Committed to global access

One worry, Paun said, is that people in the developing world with viral diseases like dengue will continue to be neglected, even as the U.S. and Europe wake up to the viral threat. How, she asked, will READDI prevent this from happening?

“READDI is a nonprofit organization, and a huge part of our ethos within the organization is a global access commitment,” Rosen said. “We will make these drugs affordable and accessible to everybody who needs them, when they need them, where they need them.”

Small molecule antivirals — pills that can be swallowed with a drink of water — are well-suited to equitable global access. Unlike vaccines, they don’t require refrigeration. They are shelf-stable and relatively easy to ship. READDI’s goal is to develop a portfolio of broad-spectrum, small molecule drugs that are active against entire families of viruses before Disease X emerges.

“In the time between the COVID outbreak and [when] vaccines were available, a million people died,” Rosen said. “And this in a disease that has a one half of one percent mortality rate. The next pandemic could be 20 times that. The ability to bring therapeutics that prevent severe illness, hospitalization and death to the point of care rapidly is something that we’re trying to make a reality at READDI.”

Given that the Milken Institute is a nonprofit think tank that “brings together the best ideas and innovative resourcing to develop blueprints for tackling some of the most critical global issues,” the discussion turned often to how to pay for public health problem-solving.

“Private investment follows incentives,” Paun said. “How can we create financial incentives for pharma and other large players to invest in control of diseases that are being aggravated by climate change?”

Pharmaceutical companies create drugs for markets that exist, Rosen responded. For instance, if there are X number of cases of a certain cancer each year, and you can develop a course of therapy in 10 years that you sell for $150,000 per patient, you can apply projections and calculate a probable return for investors.
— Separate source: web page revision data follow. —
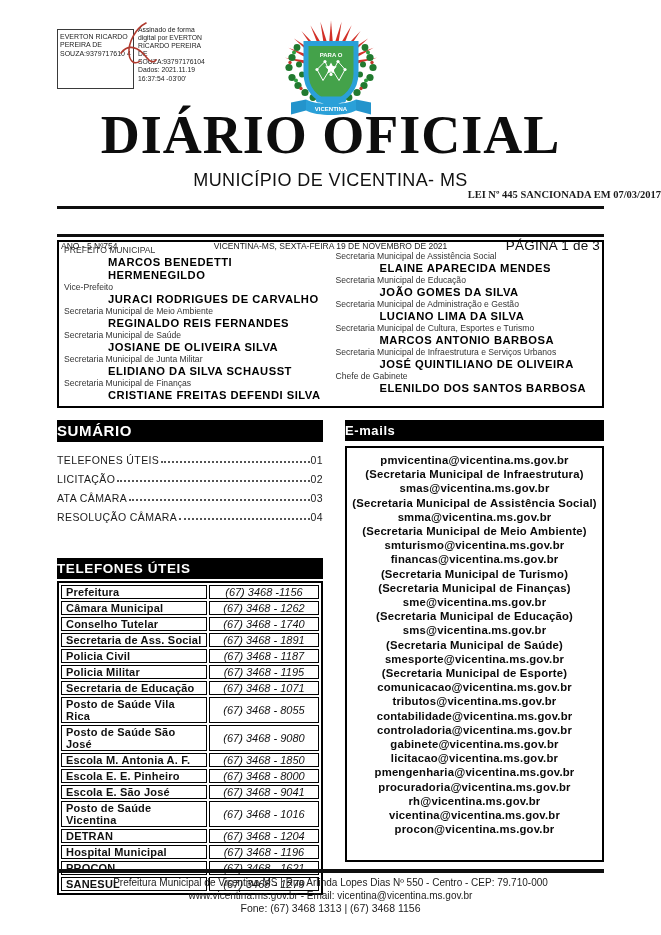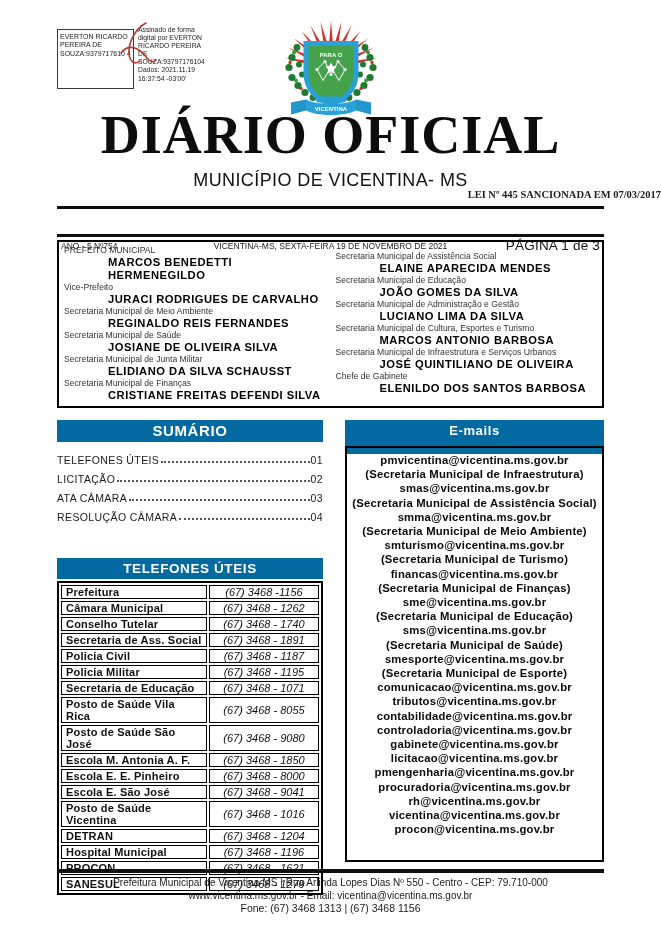--- a/index.html
+++ b/index.html
@@ -48,8 +48,8 @@
               line-height:13px; color:#000; }
 
   
-  .bar { position:absolute; background:#0369a1; color:#fff; font-weight:bold;
-         text-align:center; letter-spacing:.6px; }
+  .bar { position:absolute; background:#000000; color:#fff; font-weight:bold;
+         letter-spacing:.6px; }
   .sum-bar { left:57px; top:420px; width:266px; height:22px; font-size:15px; line-height:22px; }
   .ph-bar  { left:57px; top:558px; width:266px; height:21px; font-size:13.5px; line-height:21px; }
   .em-bar  { left:345px; top:420px; width:259px; height:34px; font-size:13px; line-height:21px; }

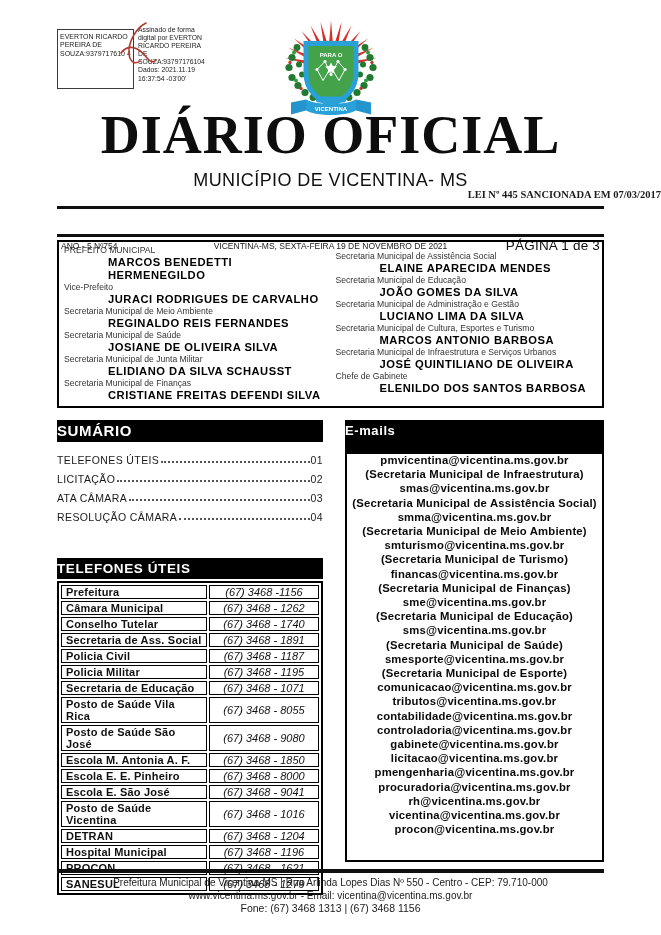--- a/index.html
+++ b/index.html
@@ -52,7 +52,7 @@
          letter-spacing:.6px; }
   .sum-bar { left:57px; top:420px; width:266px; height:22px; font-size:15px; line-height:22px; }
   .ph-bar  { left:57px; top:558px; width:266px; height:21px; font-size:13.5px; line-height:21px; }
-  .em-bar  { left:345px; top:420px; width:259px; height:34px; font-size:13px; line-height:21px; }
+  .em-bar  { left:345px; top:420px; width:259px; height:21px; font-size:13px; line-height:21px; }
 
   
   .sum-list { position:absolute; left:57px; top:447px; width:266px; }

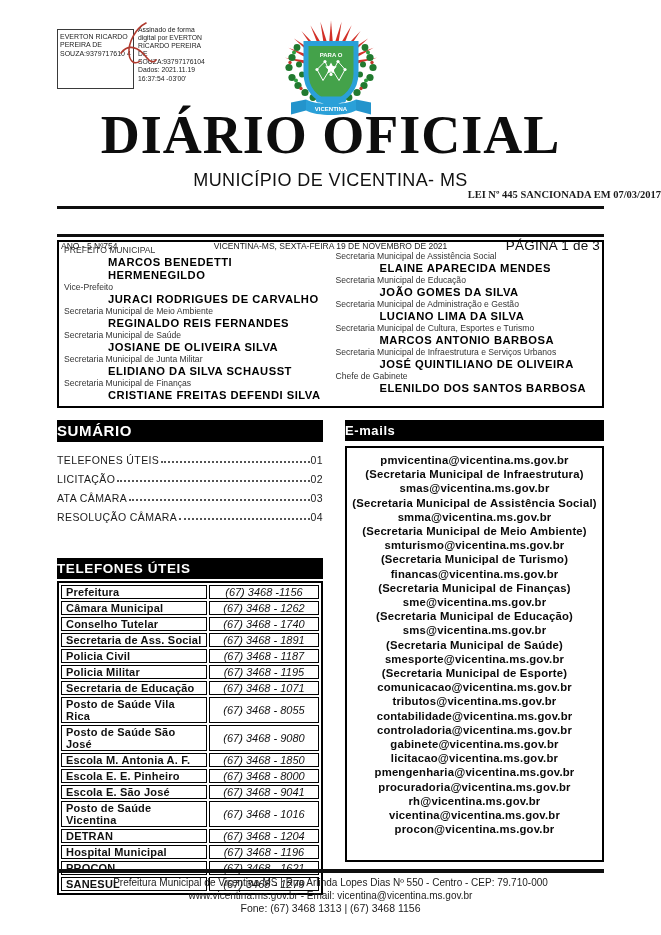--- a/index.html
+++ b/index.html
@@ -385,9 +385,9 @@
 
       <div class="em-line">smturismo@vicentina.ms.gov.br</div>
 
+      <div class="em-line">financas@vicentina.ms.gov.br</div>
+
       <div class="em-line">(Secretaria Municipal de Turismo)</div>
-
-      <div class="em-line">financas@vicentina.ms.gov.br</div>
 
       <div class="em-line">(Secretaria Municipal de Finanças)</div>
Woman holding microphone speaks on a panel.
The World Bank's Monique Vledder responds, while Martin Edlund (left) from Malaria No More and READDI CEO Jimmy Rosen listen.

Bridging the ‘valley of death’

“But what about Disease X?” he asked. “What is the value of a portfolio of antiviral drugs for a disease that does not yet exist? That’s a much harder question to answer.”

READDI’s approach, Rosen explained, is to bridge the so-called “valley of death” between drug discovery and development by de-risking a portfolio of small molecule assets. “This is going to take the generosity of philanthropy and the investment of governments to de-risk these programs to the point that financially motivated investors will begin to participate,” he said.

“What you’re describing is spot on and is even worse for diseases that are almost exclusively happening in developing countries, like neglected tropical diseases,” said panelist Monique Vledder, head of global health, nutrition and population at the World Bank Group. “We’re looking at what can be the role of the [World Bank] in de-risking, [such as] advanced market commitments.”

Joining Rosen and Vledder on the “Climate Change and Health” panel were John M. Balbus from the Office of the Assistant Secretary for Health; Daniel Buss from the Pan American Health Organization; and Martin Edlund, CEO of Malaria No More.